Menjelang akhir periode ini, pada abad kesepuluh, ada Kalacakra, “Roda Waktu”
yang ditandai dengan luasnya sinkretisme berbagai aliran, dan penekanan pada
astrologi.
Gerakan baru ini timbul di Selatan dan Barat Laut India.
Pengaruh-pengaruh non-India, yaitu dari Cina, Asia Tengah, dan daerah-daerah
perbatasab di seitar India, memegang peranan penting dalam pembentukan gerakan
ini. Juga banyak menyerap gagasan dari suku bangsa asli dari India sendiri.
Tantra berusaha memberikan peranan terhormat kepada semua roh, bidadari, peri,
makhluk halus, raksasa, dan hantu-hantu yang telah menghantui imajinasi
penduduk, juga kepada perbuatan-perbuatan gaib yang tidak asing bagi penduduk
pertanian maupun penduduk nomaden. Langkah lanjut untuk mempopulerkan agama
ini, dimaksudkan untuk memberikan dasar yang lebih kuat di dalam masyarakat.

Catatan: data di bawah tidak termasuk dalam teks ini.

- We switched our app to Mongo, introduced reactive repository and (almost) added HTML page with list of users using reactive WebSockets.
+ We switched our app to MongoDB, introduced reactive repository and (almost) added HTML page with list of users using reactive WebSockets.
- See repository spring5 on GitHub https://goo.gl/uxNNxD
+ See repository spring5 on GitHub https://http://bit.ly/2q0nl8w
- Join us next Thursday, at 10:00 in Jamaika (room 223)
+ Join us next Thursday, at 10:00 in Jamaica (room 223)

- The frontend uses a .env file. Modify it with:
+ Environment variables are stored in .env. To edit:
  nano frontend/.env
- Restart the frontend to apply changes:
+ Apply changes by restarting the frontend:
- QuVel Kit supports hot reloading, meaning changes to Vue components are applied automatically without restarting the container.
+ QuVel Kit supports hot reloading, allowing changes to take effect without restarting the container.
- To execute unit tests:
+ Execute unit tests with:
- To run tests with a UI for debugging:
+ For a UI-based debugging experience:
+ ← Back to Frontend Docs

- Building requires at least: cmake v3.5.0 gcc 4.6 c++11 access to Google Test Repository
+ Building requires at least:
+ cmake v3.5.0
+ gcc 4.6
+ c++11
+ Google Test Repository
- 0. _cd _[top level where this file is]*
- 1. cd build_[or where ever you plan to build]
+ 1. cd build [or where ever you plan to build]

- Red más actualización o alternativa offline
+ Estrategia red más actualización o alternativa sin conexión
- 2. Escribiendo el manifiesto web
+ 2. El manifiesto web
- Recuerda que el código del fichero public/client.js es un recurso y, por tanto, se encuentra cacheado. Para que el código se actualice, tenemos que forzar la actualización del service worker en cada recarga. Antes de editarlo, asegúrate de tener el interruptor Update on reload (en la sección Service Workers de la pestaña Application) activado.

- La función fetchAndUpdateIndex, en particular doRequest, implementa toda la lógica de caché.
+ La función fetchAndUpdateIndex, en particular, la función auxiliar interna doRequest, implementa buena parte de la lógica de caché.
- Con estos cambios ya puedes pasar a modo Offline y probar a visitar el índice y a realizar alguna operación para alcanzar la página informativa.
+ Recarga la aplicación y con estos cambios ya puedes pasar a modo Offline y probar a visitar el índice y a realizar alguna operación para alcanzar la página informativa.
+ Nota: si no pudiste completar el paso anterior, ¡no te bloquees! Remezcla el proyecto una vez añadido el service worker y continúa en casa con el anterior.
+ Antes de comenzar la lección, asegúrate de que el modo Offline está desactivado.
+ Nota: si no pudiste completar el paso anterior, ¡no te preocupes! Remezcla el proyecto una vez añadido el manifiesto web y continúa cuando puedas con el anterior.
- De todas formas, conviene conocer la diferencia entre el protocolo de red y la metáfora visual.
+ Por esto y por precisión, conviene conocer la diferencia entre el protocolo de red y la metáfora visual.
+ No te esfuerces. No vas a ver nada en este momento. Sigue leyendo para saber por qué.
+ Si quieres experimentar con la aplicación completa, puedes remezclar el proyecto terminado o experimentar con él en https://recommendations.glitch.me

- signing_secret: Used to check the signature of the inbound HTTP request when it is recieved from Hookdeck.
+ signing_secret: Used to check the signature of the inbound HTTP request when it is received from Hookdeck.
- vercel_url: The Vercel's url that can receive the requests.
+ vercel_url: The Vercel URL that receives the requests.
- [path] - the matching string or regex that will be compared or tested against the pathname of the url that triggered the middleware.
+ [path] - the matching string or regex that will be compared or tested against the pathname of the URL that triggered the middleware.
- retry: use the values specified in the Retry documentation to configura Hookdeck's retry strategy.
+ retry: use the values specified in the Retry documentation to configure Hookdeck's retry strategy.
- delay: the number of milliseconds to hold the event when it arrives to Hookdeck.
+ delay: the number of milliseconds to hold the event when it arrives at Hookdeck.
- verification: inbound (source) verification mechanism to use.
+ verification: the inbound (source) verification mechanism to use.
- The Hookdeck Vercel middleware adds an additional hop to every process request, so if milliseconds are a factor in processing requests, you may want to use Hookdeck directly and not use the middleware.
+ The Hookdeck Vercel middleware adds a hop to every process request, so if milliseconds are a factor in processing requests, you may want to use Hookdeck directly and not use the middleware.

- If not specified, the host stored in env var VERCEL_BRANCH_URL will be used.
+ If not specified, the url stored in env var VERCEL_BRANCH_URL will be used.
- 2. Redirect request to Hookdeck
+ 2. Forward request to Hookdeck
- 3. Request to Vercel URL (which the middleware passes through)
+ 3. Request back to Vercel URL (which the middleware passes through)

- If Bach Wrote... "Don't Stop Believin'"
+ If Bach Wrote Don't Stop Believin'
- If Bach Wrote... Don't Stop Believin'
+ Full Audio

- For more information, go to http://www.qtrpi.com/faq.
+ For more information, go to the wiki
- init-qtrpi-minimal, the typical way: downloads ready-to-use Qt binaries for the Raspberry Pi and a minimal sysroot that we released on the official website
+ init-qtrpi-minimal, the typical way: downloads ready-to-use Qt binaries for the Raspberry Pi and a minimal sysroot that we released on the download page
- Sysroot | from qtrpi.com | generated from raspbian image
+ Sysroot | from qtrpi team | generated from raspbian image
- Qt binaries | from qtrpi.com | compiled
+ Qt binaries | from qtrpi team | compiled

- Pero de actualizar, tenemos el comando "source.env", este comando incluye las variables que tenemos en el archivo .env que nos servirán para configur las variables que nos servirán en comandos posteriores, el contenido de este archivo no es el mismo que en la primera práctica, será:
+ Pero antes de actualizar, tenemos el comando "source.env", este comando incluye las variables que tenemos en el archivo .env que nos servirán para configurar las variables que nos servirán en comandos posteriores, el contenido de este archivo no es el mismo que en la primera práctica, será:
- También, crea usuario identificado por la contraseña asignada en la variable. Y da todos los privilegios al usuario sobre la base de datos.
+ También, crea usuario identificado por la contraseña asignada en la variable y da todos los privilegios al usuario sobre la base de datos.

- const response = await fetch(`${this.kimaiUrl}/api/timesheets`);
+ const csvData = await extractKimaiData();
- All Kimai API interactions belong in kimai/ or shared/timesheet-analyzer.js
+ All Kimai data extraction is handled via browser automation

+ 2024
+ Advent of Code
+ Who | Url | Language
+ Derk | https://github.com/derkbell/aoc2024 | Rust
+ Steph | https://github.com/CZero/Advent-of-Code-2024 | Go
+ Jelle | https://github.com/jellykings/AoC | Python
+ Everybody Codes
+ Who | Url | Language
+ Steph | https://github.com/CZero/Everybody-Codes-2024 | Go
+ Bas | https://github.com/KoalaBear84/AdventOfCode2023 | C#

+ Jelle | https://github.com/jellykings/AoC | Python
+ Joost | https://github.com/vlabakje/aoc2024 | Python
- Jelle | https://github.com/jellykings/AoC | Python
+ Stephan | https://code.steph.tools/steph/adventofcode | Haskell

Tetapi sepanjang menyangkut kepentingan kaum elit, ada perbedaan penting dimana
non-Buddhis menggunakan ilmu gaib dalam rangka untuk memperoleh kekuasaan,
sedangkan umat Buddha menggunakannya untuk membebaskan diri mereka sendiri dari
kekuatan-kekuatan asing untuk menemukan jati diri.[1]
Tantrayana
Penggunaan
kata "Tantra" sendiri memiliki arti merajut atau menenun, ini
merupakan sebuah istilah yang mengarah pada gabungan kondisi pikiran, ucapan,
tindakan yang bersifat rahasia dan memiliki tujuan untuk berusaha memahami
sifat sejati "seseorang" yang sebenarnya adalah seorang Buddha, hanya
saja "seseorang" tersebut masih seorang insan calon Buddha yang belum
menyadari kebijaksanaan ke-Buddha-an dalam dirinya sendiri saat ini.[2]
Agama
Buddha Tantrayana sebenarnya merupakan perkembangan lanjutan dari agama Buddha
Mahayana yang dianggap cukup memegang peranan penting dalam penyebarannya di
wilayah India hingga ke Asia sejak awal tahun 400 Masehi. Aliran agama Buddha
Tantrayana ini menekankan pada hal akhir tentang "keselamatan tertinggi /
Nibbana" yang dapat dicapai melalui berbagai macam metode meditasi dan
visualisasi (segi pikiran), mantera (segi ucapan) serta pembentukan mudra (segi
jasmani) hasil observasi dan analisa yang mendalam dari para Guru Akar, dimana
hal-hal tersebut harus dilakukan secara harmonis oleh seorang sadhaka dengan
cara berusaha memahami sifat jati diri ke-Tuhan-an yang absolut dan pemanfaatan
kekuatan alam semesta lewat bimbingan seorang guru spiritual Tantrayana yang
ahli.
Aliran
agama Buddha Tantrayana ini juga biasa disebut sebagai aliran esoteris atau
aliran rahasia yang mengandung kegaiban.
Perbedaan
dasarnya adalah, bila aliran esoteris meyakini : kemampuan pencapaian Nibbana
atau tubuh ke-Buddha-an dapat diraih dalam waktu sekejab di kehidupan ini lewat
sadhana yang benar, sedangkan aliran eksoteris lebih meyakini : kemampuan
pencapaian Nibbana atau tubuh ke-Buddha-an hanya dapat diraih dengan melewati
beberapa kali kehidupan secara bertahap dan terus menerus bertumimbal lahir
hingga waktu yang tepat (bisa dalam tujuh kali kehidupan atau lebih, bahkan ada
yang sampai bermilyar-milyar kali kehidupan).[3]
Mantaryana
Bahwa
Mahayana lambat laun menujun ke arah jalan kelepasan yang lain daripada yang
ditawarkan oleh Buddha semula. Maka dengan jelas orang mulai merumuskan
berbagai jalan kelepasan, seperti yang diperkembangkan juga oleh agama
Hindu.[7]
Pada
mulanya perkembangan Mantrayana ini merupakan reaksi alami terhadap tren
sejarah yang makin tidak sesuai dan mengancam kepunahan agama Buddha India.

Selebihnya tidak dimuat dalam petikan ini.